Englander completes the isolation of his narrative by excluding his Jewish protagonists from the Jewish community – outsider’s outsiders, as it were. Kaddish (named after the Jewish prayer of mourning, in a neat little avataristic touch) is an hijo de puta – son of a whore. He remains the only Jew, seemingly in the whole of Buenos Aires, who will not apologise for or forget that he is the son of one of the pimps and prostitutes who proliferated during the previous generation. He is paid by more prominent Jews to efface the names of their ne’er do well parents from gravestones, to obliterate any potential embarrassment from their family tree. Both his trade and his obstinacy place Kaddish and his family outside of the community, in a time when neighbours won’t talk to each other, and loyalty to friends and loved ones can vanish in an instant.

So far, so Huxley, Orwell and Kafka, all of whom this book resembles before you even pick it up – The Ministry of Special Cases is a title to evoke Newspeak, Soma and Josef K almost unconsciously. These comparisons are not without cause, or necessarily merit: Englander is a master of the nihilistic one liners, and at intervals we are treated to gems like ‘It was still a government office, but a level of efficiency was apparent’ and ‘You can’t deny what I know is fact.’ ‘I deny it.’ At one point, a stuffy Jewish official proudly produces a typed list of names, and informs Lillian ‘We have gotten them to admit that these are the people we accuse them of taking’. In some ways, we are treading familiar ground here, but it is ground put to refreshing and unsettling use.

Central to this book’s contemporary pertinence is, in addition to its being a story that needs telling, is its evisceration of the ludicrous potential for abuse endemic within a system run on ‘paper’. Based solely on the possession of three unnamed books, Pato is ‘disappeared’, with any and every tactic his parents employ seeming to drive his recovery further from their pitiable reach. Palimpsests of Kafka and Heller emanate from organisational double binds, with habeas corpus as a Tantalus analogy, and our increasingly hysterical protagonists gradually suffocated by red tape and psychobabble. Here is a scathing attack on the abuse of surveillance by a despotic state, and the unwitting compliance of a society too accustomed to inertia to act until it is far too late. This is a warning that needs to be heeded now, in our maximum surveillance ‘security’ state, more than ever.

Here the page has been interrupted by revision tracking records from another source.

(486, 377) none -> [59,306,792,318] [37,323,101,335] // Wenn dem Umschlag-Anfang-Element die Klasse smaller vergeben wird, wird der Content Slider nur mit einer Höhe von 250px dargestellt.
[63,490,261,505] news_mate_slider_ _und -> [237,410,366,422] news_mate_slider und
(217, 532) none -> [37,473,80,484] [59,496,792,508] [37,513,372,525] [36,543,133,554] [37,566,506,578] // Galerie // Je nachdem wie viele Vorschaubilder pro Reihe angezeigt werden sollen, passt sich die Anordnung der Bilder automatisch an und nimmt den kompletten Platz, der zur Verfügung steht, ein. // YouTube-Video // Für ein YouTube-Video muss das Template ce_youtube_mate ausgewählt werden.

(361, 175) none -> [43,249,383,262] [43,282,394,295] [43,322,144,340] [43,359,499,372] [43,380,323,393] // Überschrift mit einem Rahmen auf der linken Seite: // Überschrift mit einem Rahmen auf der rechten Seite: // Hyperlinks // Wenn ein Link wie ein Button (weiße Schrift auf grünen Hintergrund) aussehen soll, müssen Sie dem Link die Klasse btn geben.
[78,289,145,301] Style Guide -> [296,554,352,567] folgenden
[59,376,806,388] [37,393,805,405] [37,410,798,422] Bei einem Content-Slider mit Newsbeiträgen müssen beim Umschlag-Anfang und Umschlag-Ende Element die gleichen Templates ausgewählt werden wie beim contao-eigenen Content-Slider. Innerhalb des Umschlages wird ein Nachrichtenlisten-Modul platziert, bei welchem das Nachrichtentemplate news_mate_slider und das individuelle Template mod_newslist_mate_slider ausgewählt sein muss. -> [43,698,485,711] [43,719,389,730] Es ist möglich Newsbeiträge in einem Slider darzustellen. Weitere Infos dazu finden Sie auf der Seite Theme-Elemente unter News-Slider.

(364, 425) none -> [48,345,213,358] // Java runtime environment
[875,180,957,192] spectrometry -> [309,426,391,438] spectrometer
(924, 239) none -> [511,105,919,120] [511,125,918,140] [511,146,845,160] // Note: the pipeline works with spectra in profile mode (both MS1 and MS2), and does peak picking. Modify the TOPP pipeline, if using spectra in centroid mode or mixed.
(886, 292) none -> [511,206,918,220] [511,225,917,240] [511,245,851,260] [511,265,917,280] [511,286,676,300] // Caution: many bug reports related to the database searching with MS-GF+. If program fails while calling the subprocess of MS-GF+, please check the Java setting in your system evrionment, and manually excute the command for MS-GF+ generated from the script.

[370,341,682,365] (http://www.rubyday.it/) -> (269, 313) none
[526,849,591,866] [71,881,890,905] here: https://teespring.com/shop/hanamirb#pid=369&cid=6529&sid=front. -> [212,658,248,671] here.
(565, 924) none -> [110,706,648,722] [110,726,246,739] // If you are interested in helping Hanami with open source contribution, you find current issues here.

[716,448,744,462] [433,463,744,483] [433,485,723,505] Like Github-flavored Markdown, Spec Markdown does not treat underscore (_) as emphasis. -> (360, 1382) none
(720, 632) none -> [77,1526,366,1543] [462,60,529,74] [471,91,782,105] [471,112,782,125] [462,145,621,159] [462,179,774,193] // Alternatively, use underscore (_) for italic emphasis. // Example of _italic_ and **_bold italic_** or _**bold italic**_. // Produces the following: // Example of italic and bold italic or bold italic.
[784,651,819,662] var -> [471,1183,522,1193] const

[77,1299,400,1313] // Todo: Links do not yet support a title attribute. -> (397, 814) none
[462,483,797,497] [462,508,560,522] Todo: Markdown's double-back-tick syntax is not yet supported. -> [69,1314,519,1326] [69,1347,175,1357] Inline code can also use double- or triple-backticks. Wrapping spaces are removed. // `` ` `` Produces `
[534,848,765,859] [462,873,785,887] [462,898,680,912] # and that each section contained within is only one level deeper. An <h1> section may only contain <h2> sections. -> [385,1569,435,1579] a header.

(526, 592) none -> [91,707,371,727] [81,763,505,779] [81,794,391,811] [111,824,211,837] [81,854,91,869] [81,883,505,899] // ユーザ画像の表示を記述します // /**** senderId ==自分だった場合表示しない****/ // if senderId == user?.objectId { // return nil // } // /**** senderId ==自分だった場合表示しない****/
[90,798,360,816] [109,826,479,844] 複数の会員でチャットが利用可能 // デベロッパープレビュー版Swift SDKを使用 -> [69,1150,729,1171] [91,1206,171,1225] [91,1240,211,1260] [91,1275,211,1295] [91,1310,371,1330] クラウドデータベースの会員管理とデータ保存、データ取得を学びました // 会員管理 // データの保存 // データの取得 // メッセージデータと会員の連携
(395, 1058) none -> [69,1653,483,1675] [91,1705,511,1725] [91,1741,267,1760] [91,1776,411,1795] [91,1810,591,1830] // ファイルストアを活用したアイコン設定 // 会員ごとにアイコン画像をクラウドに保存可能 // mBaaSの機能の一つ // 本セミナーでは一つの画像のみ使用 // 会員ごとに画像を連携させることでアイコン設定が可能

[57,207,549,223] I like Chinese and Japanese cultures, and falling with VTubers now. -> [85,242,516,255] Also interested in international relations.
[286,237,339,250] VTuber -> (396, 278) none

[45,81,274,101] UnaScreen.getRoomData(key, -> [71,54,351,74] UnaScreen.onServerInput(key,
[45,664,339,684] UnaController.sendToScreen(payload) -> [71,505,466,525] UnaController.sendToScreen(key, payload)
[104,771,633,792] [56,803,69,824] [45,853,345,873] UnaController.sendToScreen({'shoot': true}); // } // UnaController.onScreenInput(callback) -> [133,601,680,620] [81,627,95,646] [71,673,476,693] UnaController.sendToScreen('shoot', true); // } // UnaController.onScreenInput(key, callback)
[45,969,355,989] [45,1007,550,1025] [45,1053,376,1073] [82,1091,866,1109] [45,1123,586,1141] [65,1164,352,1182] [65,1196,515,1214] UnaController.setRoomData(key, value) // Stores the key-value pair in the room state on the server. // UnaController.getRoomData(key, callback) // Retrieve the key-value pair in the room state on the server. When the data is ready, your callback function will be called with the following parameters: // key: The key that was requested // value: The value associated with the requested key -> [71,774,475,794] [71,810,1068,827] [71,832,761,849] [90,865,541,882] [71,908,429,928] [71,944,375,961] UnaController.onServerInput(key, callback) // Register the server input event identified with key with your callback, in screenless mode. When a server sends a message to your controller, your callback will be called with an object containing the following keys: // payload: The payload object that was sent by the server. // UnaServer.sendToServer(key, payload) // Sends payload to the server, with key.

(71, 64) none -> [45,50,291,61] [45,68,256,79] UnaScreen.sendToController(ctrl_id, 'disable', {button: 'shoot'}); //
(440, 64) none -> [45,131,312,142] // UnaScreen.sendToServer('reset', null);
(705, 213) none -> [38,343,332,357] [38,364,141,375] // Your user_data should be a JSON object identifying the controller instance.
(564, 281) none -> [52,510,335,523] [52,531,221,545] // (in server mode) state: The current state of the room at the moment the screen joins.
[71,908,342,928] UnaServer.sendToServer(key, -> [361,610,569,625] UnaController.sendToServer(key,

This wonderful novel is, I believe, the sort of book that should be distributed free on public transport, and flypapered along school corridors. It is the sort of book which should be shoved, with vigour, in Jacqui Smith’s face. Any misplaced belief that an increase in surveillance somehow increases the safety of the populace is torn to pieces here, where the omniscience of information is put to such easily nefarious ends, and this misuse of power closes inexorably over its victims leaving only a trail of psychopathically unintelligible paper. That people could disappear so easily under a military Junta thirty years ago is an unfathomable tragedy. Today, with the infamous ID card scheme seemingly inevitable, it looks like we’re going to willingly put ourselves in the same vulnerable position, only this time with pixels as opposed to paper. I don’t even know if there’s a word for that.